Yes, Marriage as Consent Within Purity Culture Hurts Men Too.
Several Christian bloggers have posted about a woman’s supposed obligation to have sex with (or, as some put it “give sex to”) their husbands regardless of consent or even pain brought on or exacerbated by sex. Some people, including myself, see this as condoning marital rape. However, these bloggers generally see rape as getting assaulted by a stranger in a dark alley, which simply isn’t the case in the majority of rapes. RAINN (Rape, Abuse, and Incest National Network) reports that 80% of rapists know their victim in some way and that can come in the form of marriage.
Being expected to have sex against one’s will isn’t like cleaning a toilet as one blogger put it. It’s like being a hotel maid expected to clean up after a string of unattended deaths by one’s self without so much as a sharps box or a box of disposable gloves. It’s dangerous, traumatic, unreasonable, and a sure sign that other abuses are condoned as well. However, one might overlook the consequences of expecting ongoing consent in marriage for men because, technically, they usually have some form of power in these situations. This power doesn’t mean that men get away from sexual dysfunction scot-free, though.
In these cases, men are expected to want sex at all times. While it is true that men do generally have a higher sex drive than women, it isn’t true that all men want sex all the time or that all men want to have sex with women. This assumption makes female-on-male rape, especially within a marriage, an impossibility. Even today as we begin to recognize that female-on-male abuse takes place, the idea that all men want sex all the time persists today. If the person consulting the transformed wife was a man, she would probably call him lucky to have a wife that’s so considerate of his needs.

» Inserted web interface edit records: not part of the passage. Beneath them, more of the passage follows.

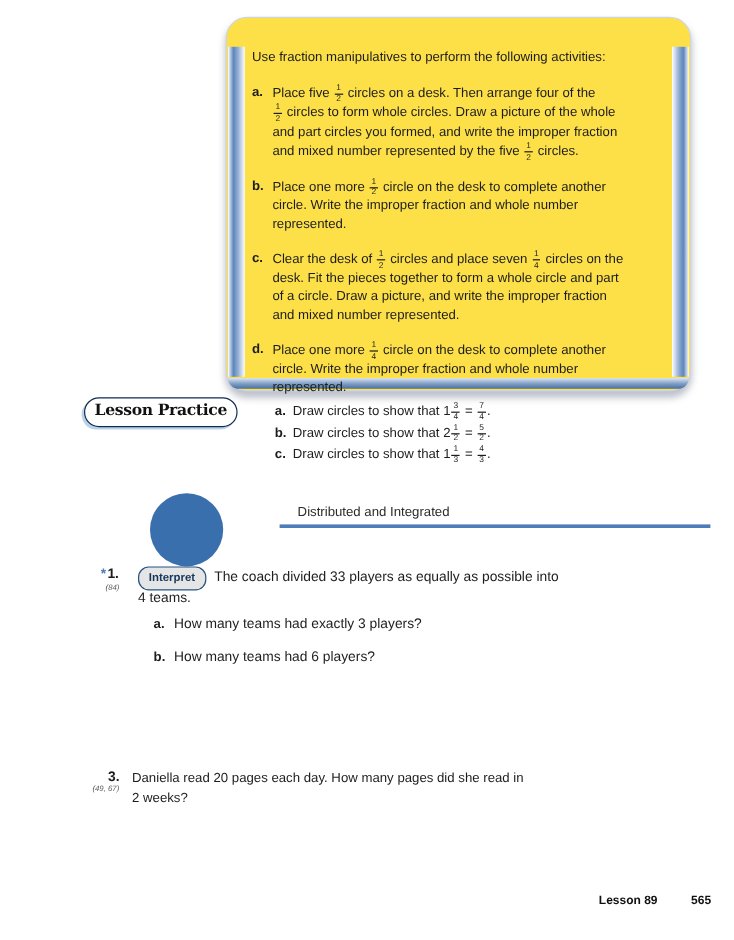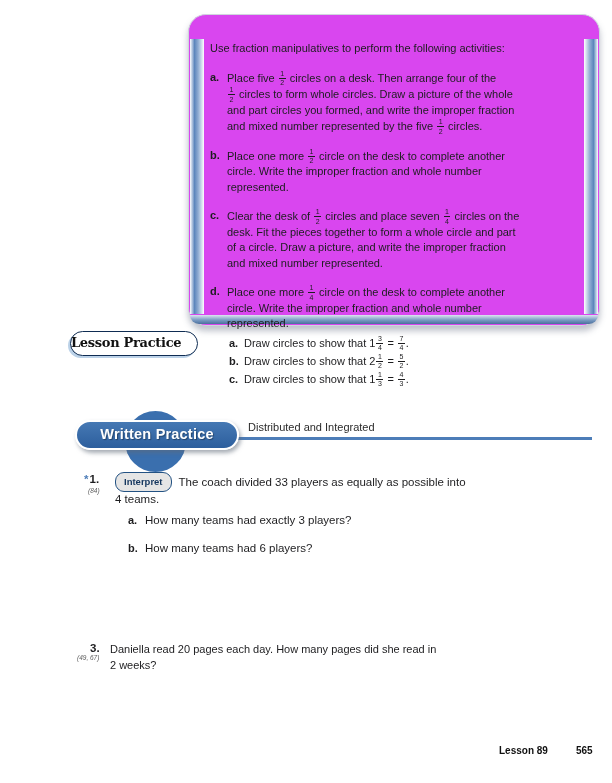--- a/index.html
+++ b/index.html
@@ -1,42 +1,42 @@
 <!DOCTYPE html>
 <html><head>
 <meta charset="utf-8">
 <style>
   html,body{margin:0;padding:0;background:#fff;}
   .page{position:relative;width:612px;height:783px;background:#ffffff;overflow:hidden;
         font-family:"Liberation Sans",sans-serif;color:#1d1d1f;}
 
   
   .activity-box{position:absolute;left:188px;top:14px;width:386px;height:310px;
-    background:#d946ef;border:1px solid #cfd5de;border-radius:18px;
-    box-shadow:0 5px 6px rgba(110,120,140,.45);padding-left:24px;}
+    background:#fde047;border:1px solid #cfd5de;border-radius:18px;
+    box-shadow:0 5px 6px rgba(110,120,140,.45);}
   .band-left,.band-right{position:absolute;top:24px;bottom:11px;width:14px;}
   .band-left{left:1px;background:linear-gradient(to right,#ffffff 0%,#5d86bc 32%,#8fabd2 58%,#ffffff 100%);}
   .band-right{right:1px;background:linear-gradient(to left,#ffffff 0%,#5d86bc 32%,#8fabd2 58%,#ffffff 100%);}
   .band-bottom{position:absolute;left:1px;right:1px;bottom:1px;height:9px;
     border-radius:0 0 17px 17px;
     background:linear-gradient(to bottom,#dce5f1 0%,#7b9cc4 55%,#4a6f9c 100%);}
   .box-content{position:absolute;left:21px;top:26px;width:344px;font-size:11px;line-height:15.5px;}
   .intro{margin:0 0 13px 0;}
   .act-item{display:flex;margin-bottom:13px;}
   .ilabel{font-weight:bold;width:17px;flex:none;}
   .itext{flex:1;}
 
   
   .frac{display:inline-block;vertical-align:-0.5em;text-align:center;font-size:7px;line-height:1;margin:0 1px;}
   .fnum{display:block;border-bottom:0.9px solid #1d1d1f;padding:0 1.5px 1px;}
   .fden{display:block;padding-top:0.5px;}
 
   
   .lp-pill{position:absolute;left:70px;top:331px;width:126px;height:23px;background:#fff;
-    border:1.7px solid #0f2c52;border-radius:13px;text-align:left;
+    border:1.7px solid #0f2c52;border-radius:13px;text-align:center;
     font-family:"DejaVu Serif",serif;font-weight:bold;font-size:13px;line-height:22px;
     letter-spacing:-0.3px;color:#111;box-shadow:-2px 2px 0 #bcd2e8;}
   .lp-items{position:absolute;left:229px;top:334px;font-size:11px;}
   .lp-row{display:flex;height:18px;align-items:center;}
   .lp-row .ilabel{width:15px;}
 
   
   .wp-circle{position:absolute;left:125px;top:411px;width:61px;height:61px;border-radius:50%;
     background:#3a6fae;}
   .wp-rule{position:absolute;left:233px;top:437px;width:359px;height:2.5px;background:#4d7db8;}
@@ -113,23 +113,20 @@
       <span>Draw circles to show that 2<span class="frac"><span class="fnum">1</span><span class="fden">2</span></span> = <span class="frac"><span class="fnum">5</span><span class="fden">2</span></span>.</span>
     </div>
     <div class="lp-row">
       <span class="ilabel">c.</span>
       <span>Draw circles to show that 1<span class="frac"><span class="fnum">1</span><span class="fden">3</span></span> = <span class="frac"><span class="fnum">4</span><span class="fden">3</span></span>.</span>
     </div>
   </div>
 
   <div class="wp-circle"></div>
   <div class="wp-rule"></div>
-  <div class="wp-pill">
-    <span>Written Practice</span>
-  </div>
   <div class="wp-subtitle">Distributed and Integrated</div>
 
   <div class="pnum p1-num">
     <span class="star">*</span><span>1.</span>
     <span class="pref">(84)</span>
   </div>
   <div class="p1-body">
     <span class="badge">Interpret</span><span>The coach divided 33 players as equally as possible into<br>4 teams.</span>
   </div>
   <div class="sub sub-1a">

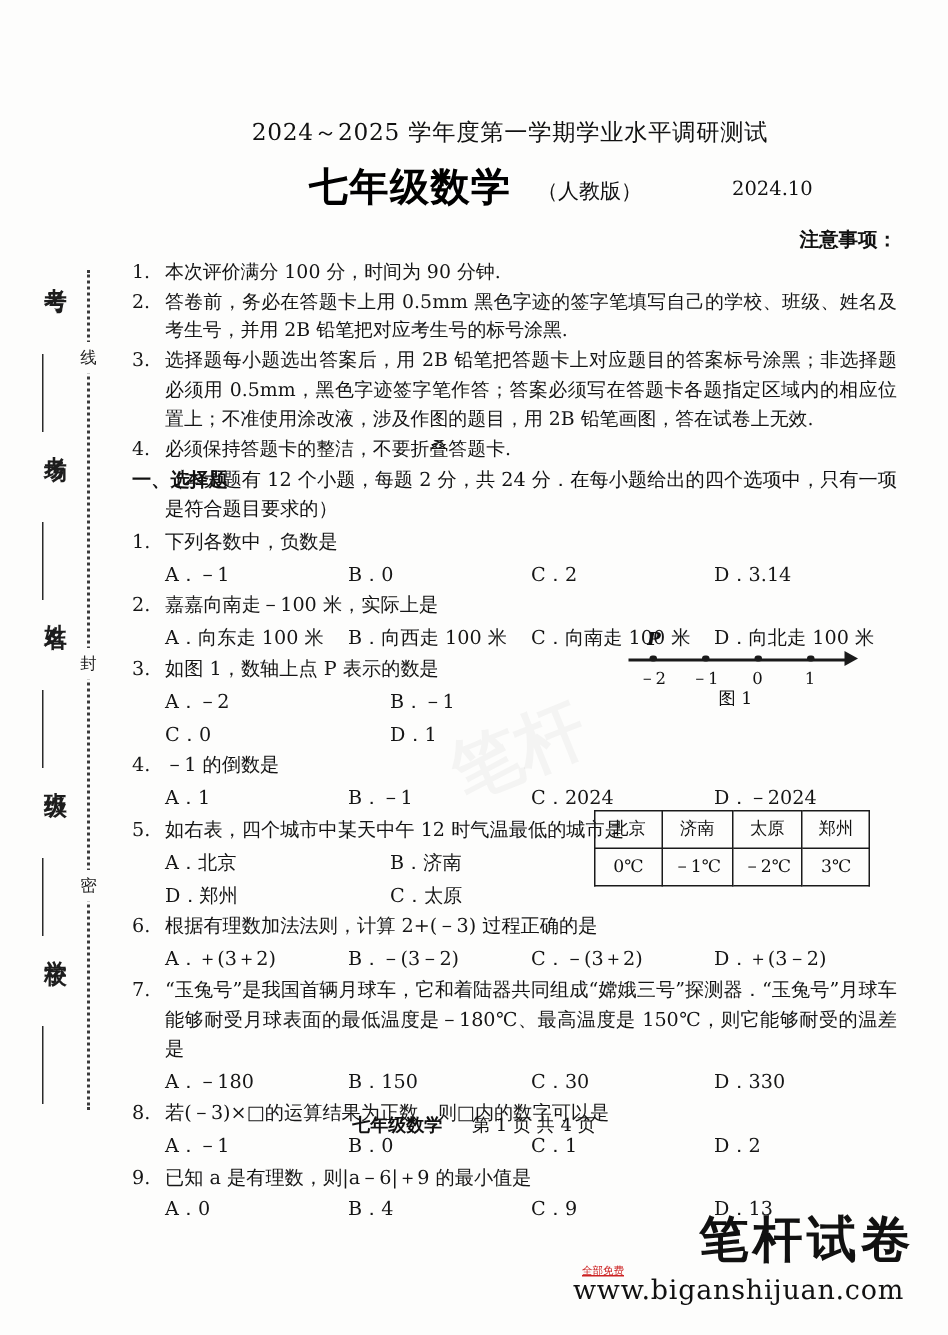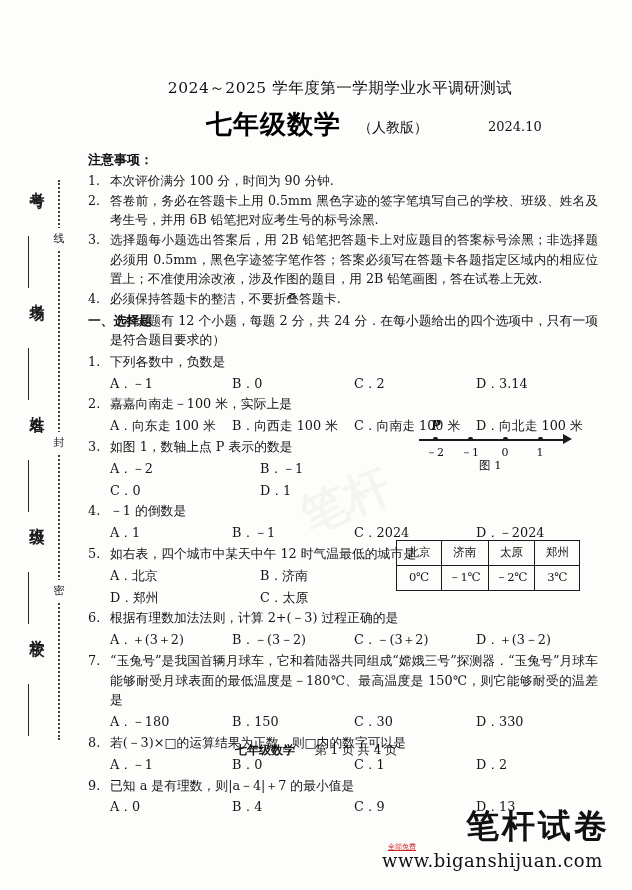--- a/index.html
+++ b/index.html
@@ -119,20 +119,21 @@
     font-size: 13px;
     color: #111;
     font-family: "DejaVu Serif", serif;
   }
 
   .notes-head {
     font-size: 13px;
     font-weight: 700;
     margin: 2px 0 2px 0;
     color: #111;
+    text-align: right;
   }
 
   ol.notes {
     list-style: none;
     margin: 0;
     padding: 0;
   }
   ol.notes > li {
     position: relative;
     padding-left: 22px;
@@ -379,21 +380,21 @@
 
     <div class="notes-head">注意事项：</div>
 
     <ol class="notes">
       <li>
         <span class="num">1.</span>
         <span>本次评价满分 100 分，时间为 90 分钟.</span>
       </li>
       <li>
         <span class="num">2.</span>
-        <span>答卷前，务必在答题卡上用 0.5mm 黑色字迹的签字笔填写自己的学校、班级、姓名及考生号，并用 6B 铅笔把对应考生号的标号涂黑.</span>
+        <span>答卷前，务必在答题卡上用 0.5mm 黑色字迹的签字笔填写自己的学校、班级、姓名及考生号，并用 2B 铅笔把对应考生号的标号涂黑.</span>
       </li>
       <li>
         <span class="num">3.</span>
         <span>选择题每小题选出答案后，用 2B 铅笔把答题卡上对应题目的答案标号涂黑；非选择题必须用 0.5mm，黑色字迹签字笔作答；答案必须写在答题卡各题指定区域内的相应位置上；不准使用涂改液，涉及作图的题目，用 2B 铅笔画图，答在试卷上无效.</span>
       </li>
       <li>
         <span class="num">4.</span>
         <span>必须保持答题卡的整洁，不要折叠答题卡.</span>
       </li>
     </ol>
@@ -527,21 +528,21 @@
     </div>
     <div class="opts">
       <div class="opt"><span class="lbl">A．</span><span>－1</span></div>
       <div class="opt"><span class="lbl">B．</span><span>0</span></div>
       <div class="opt"><span class="lbl">C．</span><span>1</span></div>
       <div class="opt"><span class="lbl">D．</span><span>2</span></div>
     </div>
 
     <div class="q">
       <span class="qnum">9.</span>
-      <span class="qtext">已知 a 是有理数，则|a－4|＋7 的最小值是</span>
+      <span class="qtext">已知 a 是有理数，则|a－6|＋9 的最小值是</span>
     </div>
     <div class="opts">
       <div class="opt"><span class="lbl">A．</span><span>0</span></div>
       <div class="opt"><span class="lbl">B．</span><span>4</span></div>
       <div class="opt"><span class="lbl">C．</span><span>9</span></div>
       <div class="opt"><span class="lbl">D．</span><span>13</span></div>
     </div>
 
   </div>
 

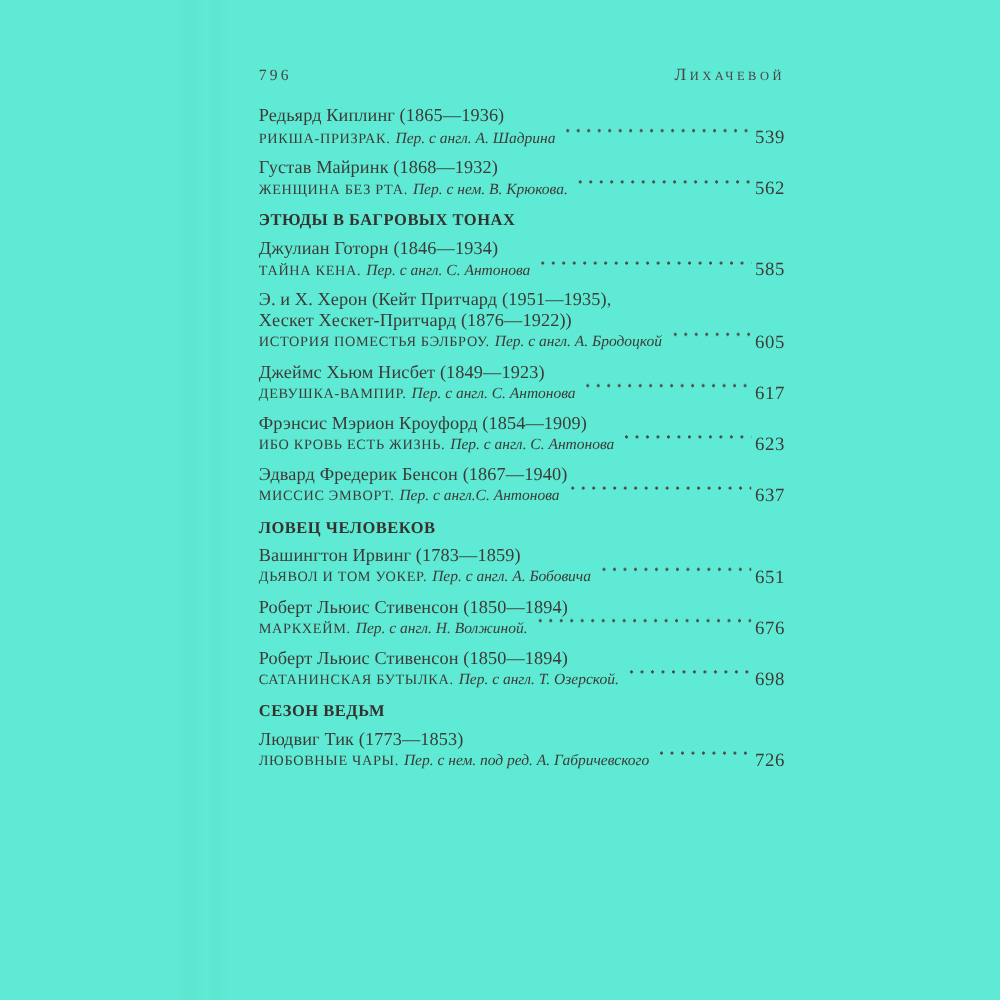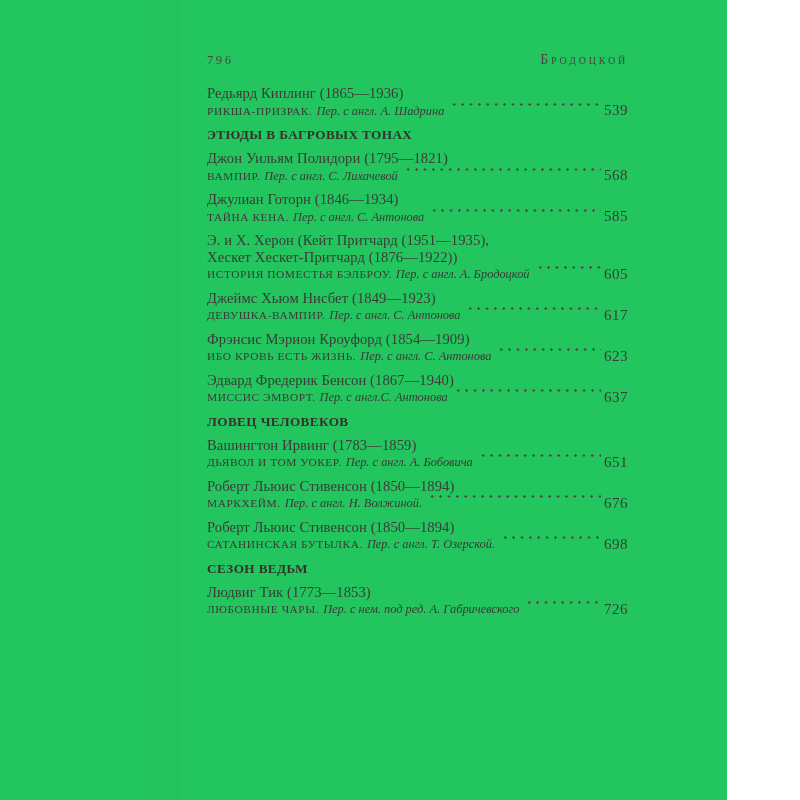--- a/index.html
+++ b/index.html
@@ -1,18 +1,18 @@
 <!DOCTYPE html>
 <html><head>
 <meta charset="utf-8">
 <style>
   html,body{margin:0;padding:0;}
   body{width:800px;height:800px;background:#ffffff;}
   .sheet{
-    position:relative;width:727px;height:800px;background:#22c55e;overflow:hidden;
+    position:relative;width:800px;height:800px;background:#5eead4;overflow:hidden;
     font-family:"Liberation Serif","DejaVu Serif",serif;color:#3e3a37;
     -webkit-font-smoothing:antialiased;
   }
   .scan-streak{
     position:absolute;top:0;left:140px;width:44px;height:800px;pointer-events:none;
     background:linear-gradient(90deg,rgba(0,0,0,0) 0%,rgba(0,0,0,0.018) 30%,rgba(0,0,0,0) 55%,rgba(0,0,0,0.014) 75%,rgba(0,0,0,0) 100%);
   }
   .content{position:absolute;left:207px;top:52px;width:421px;}
   .page-head{display:flex;justify-content:space-between;align-items:baseline;margin-bottom:17px;}
   .folio{font-size:12.5px;letter-spacing:2.6px;color:#4a4542;}
@@ -35,40 +35,40 @@
   .page-num{font-size:15px;letter-spacing:0.5px;}
 </style>
 </head>
 <body>
 
 <div class="sheet">
   <div class="scan-streak"></div>
   <div class="content">
     <div class="page-head">
       <span class="folio">796</span>
-      <span class="running">Бродоцкой</span>
+      <span class="running">Лихачевой</span>
     </div>
     <div id="toc">
         <div class="entry">
           <div class="author">Редьярд Киплинг (1865—1936)</div>
           <div class="title-line">
             <span><span class="work-title">РИКША-ПРИЗРАК.</span><span class="translator">Пер. с англ. А. Шадрина</span></span>
             <span class="leader"></span>
             <span class="page-num">539</span>
           </div>
         </div>
-        <div class="section-heading">ЭТЮДЫ В БАГРОВЫХ ТОНАХ</div>
         <div class="entry">
-          <div class="author">Джон Уильям Полидори (1795—1821)</div>
+          <div class="author">Густав Майринк (1868—1932)</div>
           <div class="title-line">
-            <span><span class="work-title">ВАМПИР.</span><span class="translator">Пер. с англ. С. Лихачевой</span></span>
+            <span><span class="work-title">ЖЕНЩИНА БЕЗ РТА.</span><span class="translator">Пер. с нем. В. Крюкова.</span></span>
             <span class="leader"></span>
-            <span class="page-num">568</span>
+            <span class="page-num">562</span>
           </div>
         </div>
+        <div class="section-heading">ЭТЮДЫ В БАГРОВЫХ ТОНАХ</div>
         <div class="entry">
           <div class="author">Джулиан Готорн (1846—1934)</div>
           <div class="title-line">
             <span><span class="work-title">ТАЙНА КЕНА.</span><span class="translator">Пер. с англ. С. Антонова</span></span>
             <span class="leader"></span>
             <span class="page-num">585</span>
           </div>
         </div>
         <div class="entry">
           <div class="author">Э. и Х. Херон (Кейт Притчард (1951—1935),</div>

Even worse, some people who claim to lean egalitarian or feminist would agree with her. However, in reality, the man is anything but lucky.
Men are expected to view their sexuality as a predatory, beastly force rather than a healthy, controllable urge akin to a food craving. This leads a man to believe that his sexuality is something to suppress or fight rather than something to embrace as a part of himself. It also shapes a boy’s perception of his own budding sexuality as an urge to conquer rather than learning how to seek mutual enjoyment with a consenting partner. The expectation that they cannot control this urge leads to predatory behaviors and shifts blame for these behaviors onto women (well, any potential partner really) for acting or dressing in a certain way.
While purity culture doesn’t look like it would lend itself to female-on-male abuse, women still have the potential abuse their husbands. A woman can do so by questioning her husband’s masculinity when he shows any sort of vulnerability or accusing him of infidelity on the grounds of him not wanting sex. Compounded with a sense of shame about sex, if a man does not want sex, he will feel be alienated or seen as less of a man. If he wants it, he’s expected to commit to one woman for the rest of his life. Therefore, in purity culture, a man cannot have a healthy relationship with his sexuality or lack of it. Asexual and sex-repulsed men do exist and, with the expectation that men always want sex coupled with a lack of communication and knowledge of sexual topics, a wife may feel unloved if she suspects that her husband is withholding sex from her.
If a man is gay or bisexual, he will be expected to either marry a woman or not acknowledge himself as a sexual being at all. Sometimes, these men undergo conversion therapy as a way to “unlearn” their sexuality and suffer from PTSD and other mental health issues as a result. Marriage to a woman can either result in a miserable, sexless marriage, somatic health issues that arise as a result of stress, or infidelity on either the man’s or woman’s part. Moreover, people who were raised in purity culture feel uncomfortable about sexual dysfunction with a doctor or a therapist so health issues that cause problems in the bedroom can go unnoticed for years. Add the fact that purity culture doesn’t address gender dysphoria, much less advocate transitioning, and it’s a recipe for sexual dysfunction and toxic power dynamics for everyone involved.
Although it is hard to deny that women bear the brunt of the impact from the expectation that marriage means ongoing consent, men do not get away unscathed. To get back to my hotel maid analogy, being a man in purity culture is like being the hotel manager, not questioning the string of deaths out of fear of the hotel shutting down, and not hiring Aftermath to clean up after the deaths because it’s supposedly the maids’ duty to clean them.